18. National income understates local price-to-income ratios: 4.2× versus 5.32×
Dividing WealthyBud’s $350,000 median guarded-pool list price by the Census Bureau’s single $83,730 national income figure gives 4.2× — lower than the 5.32× median computed using each metro’s own local income, because guarded-pool metros skew toward lower local incomes than the national figure (WealthyBud data · Census, 2024).
What this means for buyers, renters and policymakers
For buyers, the 11.3% of metros priced above 8× local income are where a conventional mortgage alone rarely closes the gap; a larger down payment, dual incomes or a lower-cost metro matter more than rate shopping (WealthyBud data · 758 metros).
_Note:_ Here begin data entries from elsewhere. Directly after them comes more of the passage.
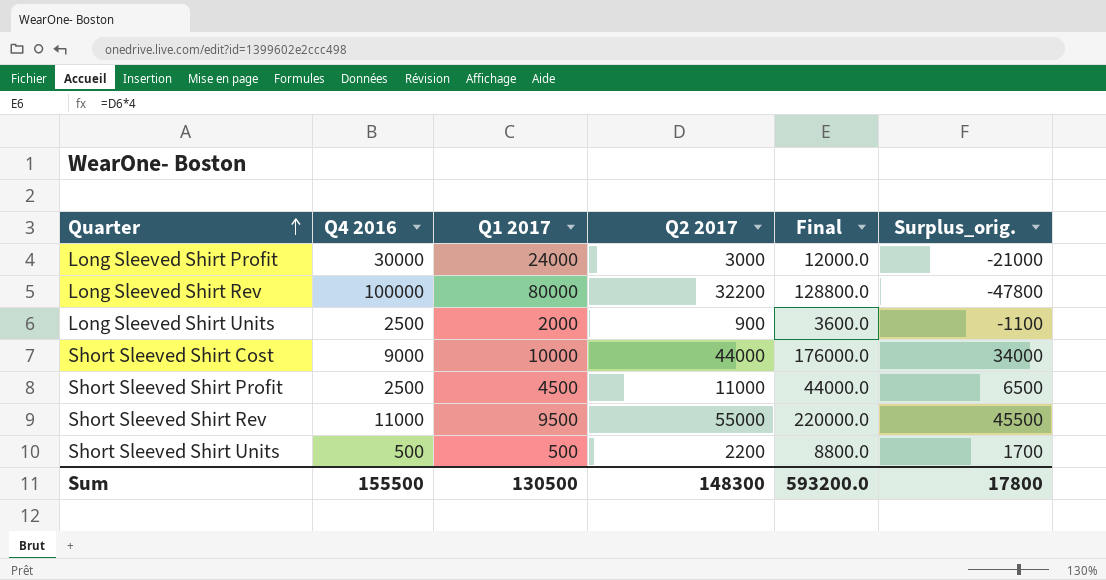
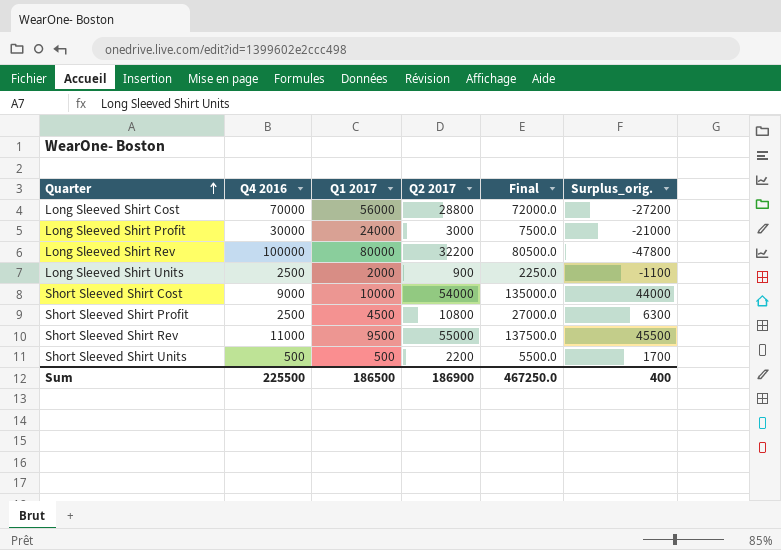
column Final | formula: [Q2 2017] * 4 -> [Q2 2017] * 2.5
row Long Sleeved Shirt Cost: none -> 70000 | 56000 | 28800 | 72000.0 | -27200
Short Sleeved Shirt Cost | Q2 2017: 44000 -> 54000
Short Sleeved Shirt Cost | Surplus_orig.: 34000 -> 44000
Short Sleeved Shirt Profit | Q2 2017: 11000 -> 10800
Short Sleeved Shirt Profit | Surplus_orig.: 6500 -> 6300
Sum | Q4 2016: 155500 -> 225500
Sum | Q1 2017: 130500 -> 186500
Sum | Q2 2017: 148300 -> 186900
Sum | Final: 593200.0 -> 467250.0
Sum | Surplus_orig.: 17800 -> 400

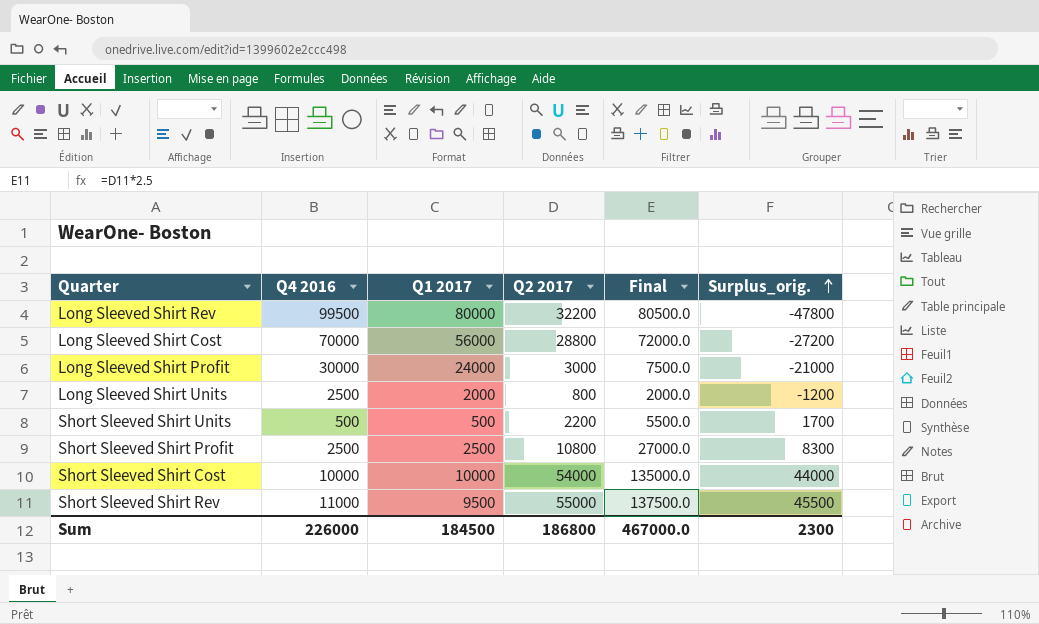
row order: Quarter ascending -> Surplus_orig. ascending
Long Sleeved Shirt Rev | Q4 2016: 100000 -> 99500
Long Sleeved Shirt Units | Q2 2017: 900 -> 800
Long Sleeved Shirt Units | Final: 2250.0 -> 2000.0
Long Sleeved Shirt Units | Surplus_orig.: -1100 -> -1200
Short Sleeved Shirt Profit | Q1 2017: 4500 -> 2500
Short Sleeved Shirt Profit | Surplus_orig.: 6300 -> 8300
Short Sleeved Shirt Cost | Q4 2016: 9000 -> 10000
Sum | Q4 2016: 225500 -> 226000
Sum | Q1 2017: 186500 -> 184500
Sum | Q2 2017: 186900 -> 186800
Sum | Final: 467250.0 -> 467000.0
Sum | Surplus_orig.: 400 -> 2300

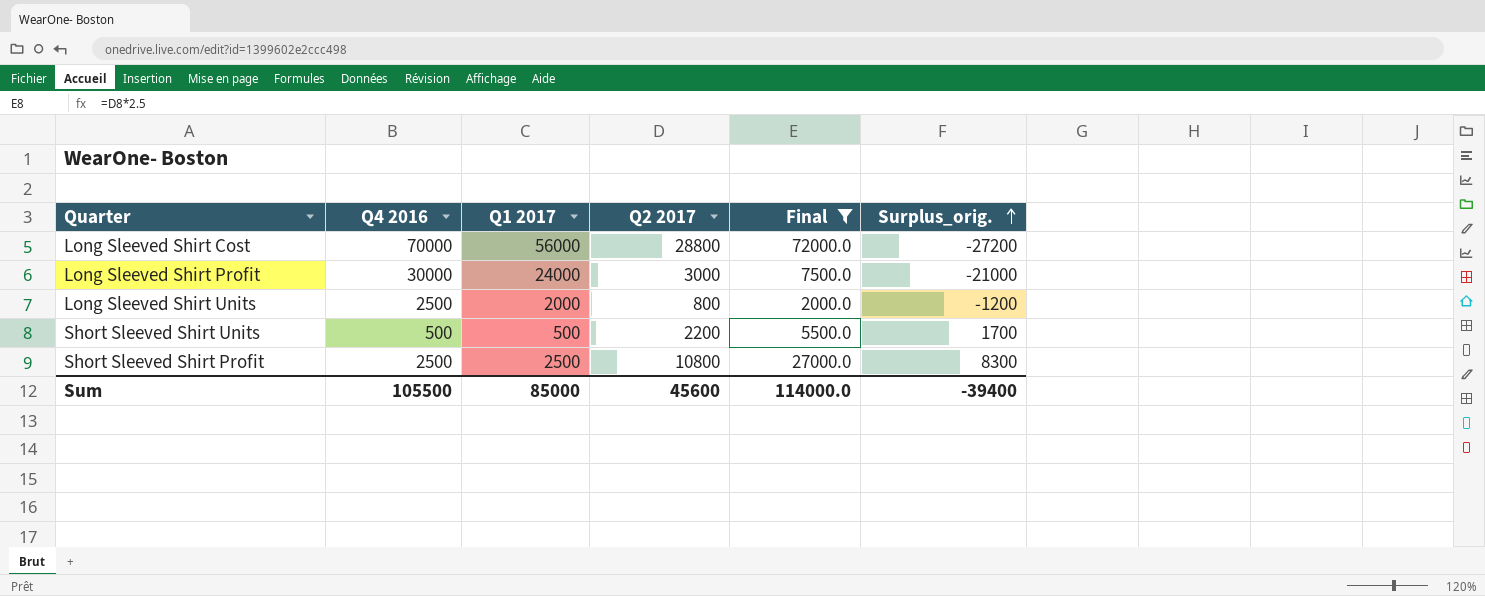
filter: none -> Final <= 72000.0
Sum | Q4 2016: 226000 -> 105500
Sum | Q1 2017: 184500 -> 85000
Sum | Q2 2017: 186800 -> 45600
Sum | Final: 467000.0 -> 114000.0
Sum | Surplus_orig.: 2300 -> -39400

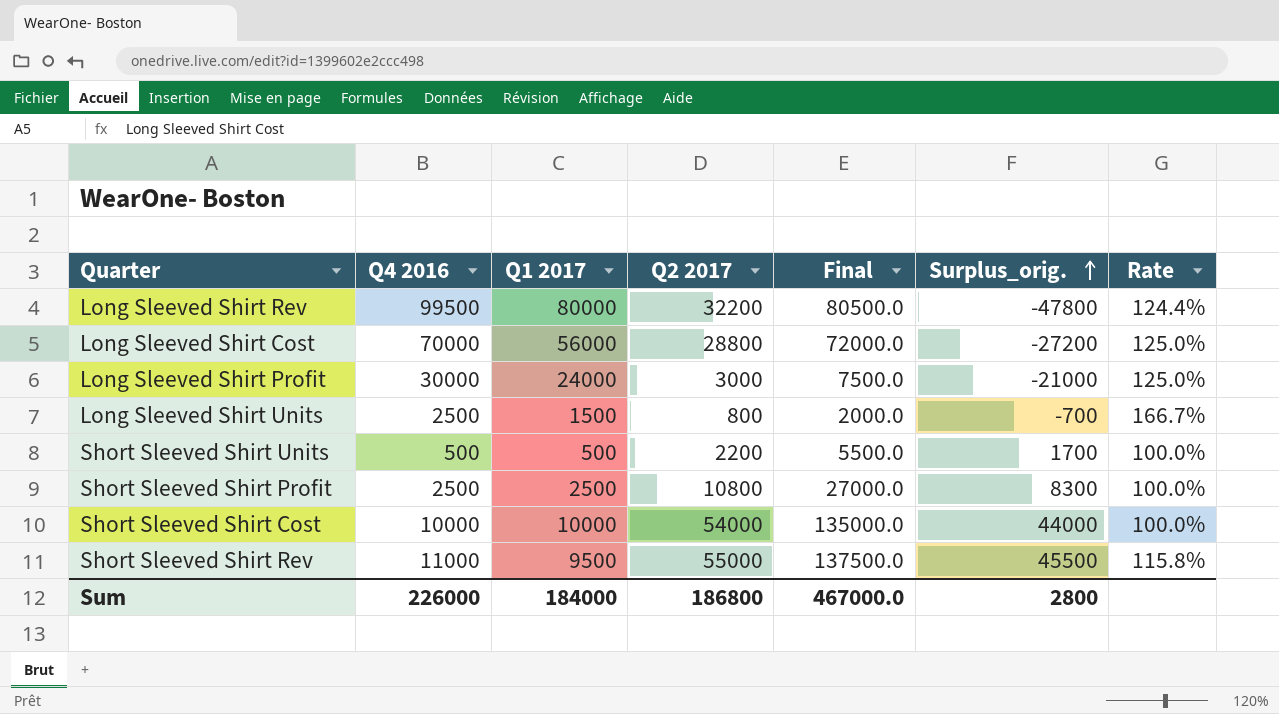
filter: Final <= 72000.0 -> none
column Rate | formula: none -> [Q4 2016] / [Q1 2017]
Long Sleeved Shirt Units | Q1 2017: 2000 -> 1500
Long Sleeved Shirt Units | Surplus_orig.: -1200 -> -700
Sum | Q4 2016: 105500 -> 226000
Sum | Q1 2017: 85000 -> 184000
Sum | Q2 2017: 45600 -> 186800
Sum | Final: 114000.0 -> 467000.0
Sum | Surplus_orig.: -39400 -> 2800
For renters, the picture looks better: no guarded metro crosses the 30% rent-burden line, even as ownership costs run 22.6% to 30.9% of income by NAR’s regional data — renting currently carries less measured cost-burden risk than buying in most tracked metros.
For policymakers, the 60.6% of metros above the 5× benchmark, concentrated in coastal and vacation markets like Nantucket, MA, show the affordability crisis is geographically uneven, not universal — Pampa, TX and similar Midwest metros stay well within local incomes.
National income figures can mislead. The Census Bureau’s single $83,730 national median produces a lower, less accurate ratio than each metro’s own local income — match price and income to the same geography before drawing conclusions.